Re: [PATCH v13 06/13] reftable: define version 2 of the spec to accomodate SHA256

Junio C Hamano <gitster@xxxxxxxxx> · Tue, 19 May 2020 15:32:24 -0700

"Han-Wen Nienhuys via GitGitGadget" <gitgitgadget@xxxxxxxxx> writes:

> From: Han-Wen Nienhuys <hanwen@xxxxxxxxxx>
>
> Version appends a hash ID to the file header, making it slightly larger.
>
> This commit also changes "SHA-1" into "object ID" in many places.
>
> Signed-off-by: Han-Wen Nienhuys <hanwen@xxxxxxxxxx>
> ---
>  Documentation/technical/reftable.txt | 79 ++++++++++++++++------------
>  1 file changed, 44 insertions(+), 35 deletions(-)
>
> diff --git a/Documentation/technical/reftable.txt b/Documentation/technical/reftable.txt
> index 6223538d64e..1464c4e7437 100644
> --- a/Documentation/technical/reftable.txt
> +++ b/Documentation/technical/reftable.txt
> @@ -29,7 +29,7 @@ Objectives
>  
>  * Near constant time lookup for any single reference, even when the
>  repository is cold and not in process or kernel cache.
> -* Near constant time verification if a SHA-1 is referred to by at least
> +* Near constant time verification if an object ID is referred to by at least
>  one reference (for allow-tip-sha1-in-want).

Good.  These are called "object names", though.

> @@ -193,8 +193,8 @@ and non-aligned files.
>  Very small files (e.g. a single ref block) may omit `padding` and the ref
>  index to reduce total file size.
>  
> -Header
> -^^^^^^
> +Header (version 1)
> +^^^^^^^^^^^^^^^^^^
>  
>  A 24-byte header appears at the beginning of the file:
>  
> @@ -215,6 +215,27 @@ used in a stack for link:#Update-transactions[transactions], these
>  fields can order the files such that the prior file’s
>  `max_update_index + 1` is the next file’s `min_update_index`.
>  
> +Header (version 2)
> +^^^^^^^^^^^^^^^^^^
> +
> +A 28-byte header appears at the beginning of the file:
> +
> +....
> +'REFT'
> +uint8( version_number = 2 )
> +uint24( block_size )
> +uint64( min_update_index )
> +uint64( max_update_index )
> +uint32( hash_id )
> +....
> +
> +The header is identical to `version_number=1`, with the 4-byte hash ID
> +("sha1" for SHA1 and "s256" for SHA-256) append to the header.
> +
> +For maximum backward compatibility, it is recommended to use version 1 when
> +writing SHA1 reftables.
> +
> +
>  First ref block
>  ^^^^^^^^^^^^^^^
>  
> @@ -302,8 +323,8 @@ The `value` follows.
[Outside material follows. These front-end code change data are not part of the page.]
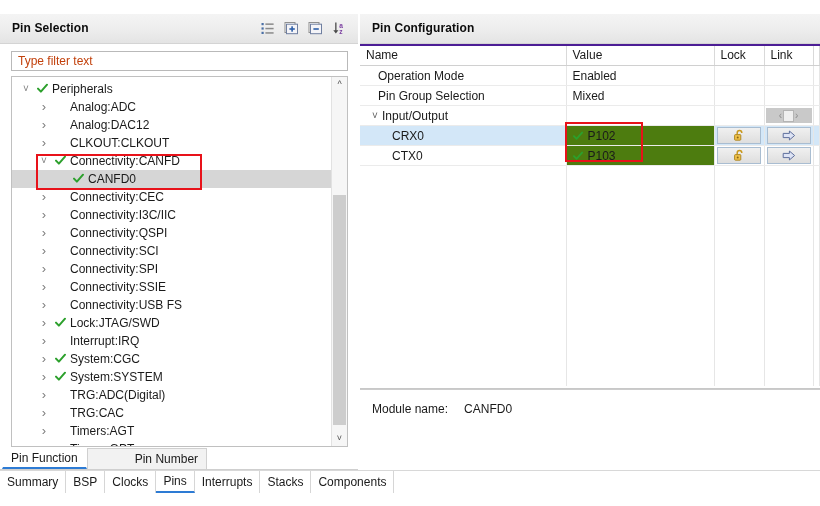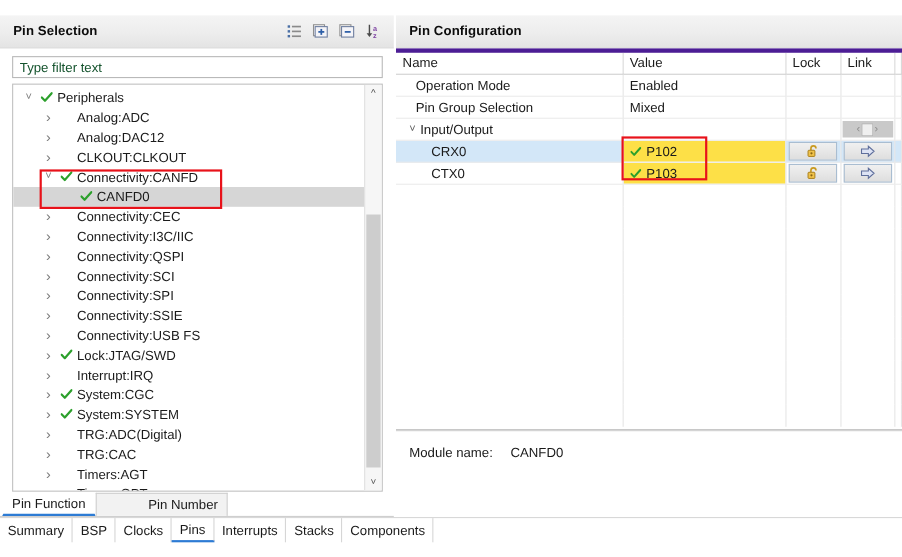--- a/index.html
+++ b/index.html
@@ -88,21 +88,21 @@
   .filter-box {
     height: 20px;
     border: 1px solid #b9b9b9;
     background: #ffffff;
     display: flex;
     align-items: center;
     padding: 0 6px;
     box-sizing: border-box;
   }
   .filter-box .ph {
-    color: #14532d;
+    color: #c2410c;
     font-size: 12px;
   }
 
   
   .tree-wrap {
     margin: 0 10px 0 11px;
     border: 1px solid #c0c0c0;
     background: #ffffff;
     flex: 1;
     position: relative;
@@ -222,21 +222,21 @@
     border-right: 1px solid #d6d6d6;
     box-sizing: border-box;
     cursor: default;
   }
   .bottab.active { border-bottom: 2px solid #2d7bd4; }
 
   
   .table-area {
     margin: 0;
     flex: 0 0 342px;
-    border-top: 4px solid #4c1d95;
+    border-top: 2px solid #4c1d95;
     border-bottom: 1px solid #c8c8c8;
     overflow: hidden;
     position: relative;
     background: #ffffff;
   }
   table.pincfg {
     border-collapse: collapse;
     width: 100%;
     table-layout: fixed;
   }
@@ -289,21 +289,21 @@
   .ind-2 { padding-left: 18px; }
   .ind-3 { padding-left: 32px; }
 
   .cell-value {
     display: flex;
     align-items: center;
     height: 100%;
     padding-left: 6px;
     white-space: nowrap;
   }
-  .cell-value.combo { background: #fde047; }
+  .cell-value.combo { background: #4d7c0f; }
   .val-chk { margin-right: 5px; display: inline-flex; }
 
   .btncell {
     display: flex;
     align-items: center;
     justify-content: center;
     height: 100%;
   }
   .smallbtn {
     width: 44px;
Its format is determined by `value_type`, one of
>  the following:
>  
>  * `0x0`: deletion; no value data (see transactions, below)
> -* `0x1`: one 20-byte object id; value of the ref
> -* `0x2`: two 20-byte object ids; value of the ref, peeled target
> +* `0x1`: one object id; value of the ref
> +* `0x2`: two object ids; value of the ref, peeled target

Ah, OK, I pointed out these future-proofing for the previous step,
but as long as the end result is written in a hash-algorithm
agnostic way, it is OK.  Again these are called "object names",
though.

>  * `0x3`: symbolic reference: `varint( target_len ) target`

> @@ -434,7 +455,7 @@ works the same as in reference blocks.
>  
>  Because object identifiers are abbreviated by writers to the shortest
>  unique abbreviation within the reftable, obj key lengths are variable
> -between 2 and 20 bytes. Readers must compare only for common prefix
> +between 2 and 32 bytes. Readers must compare only for common prefix

Is it allowed for a reftable file whose hash_id field says "sha1" to
use more than 20 bytes of obj key?  Phrasing it like "unique prefix
of object name, no shorter than 2 bytes" would avoid the problem, I
would think.

This version also adds more

	’

apostrophes, where we would prefer to place vanilla single quotes,
which may need to be corrected in the conversion toolchain.

I did not see any new typo introduced in this step.

Thanks.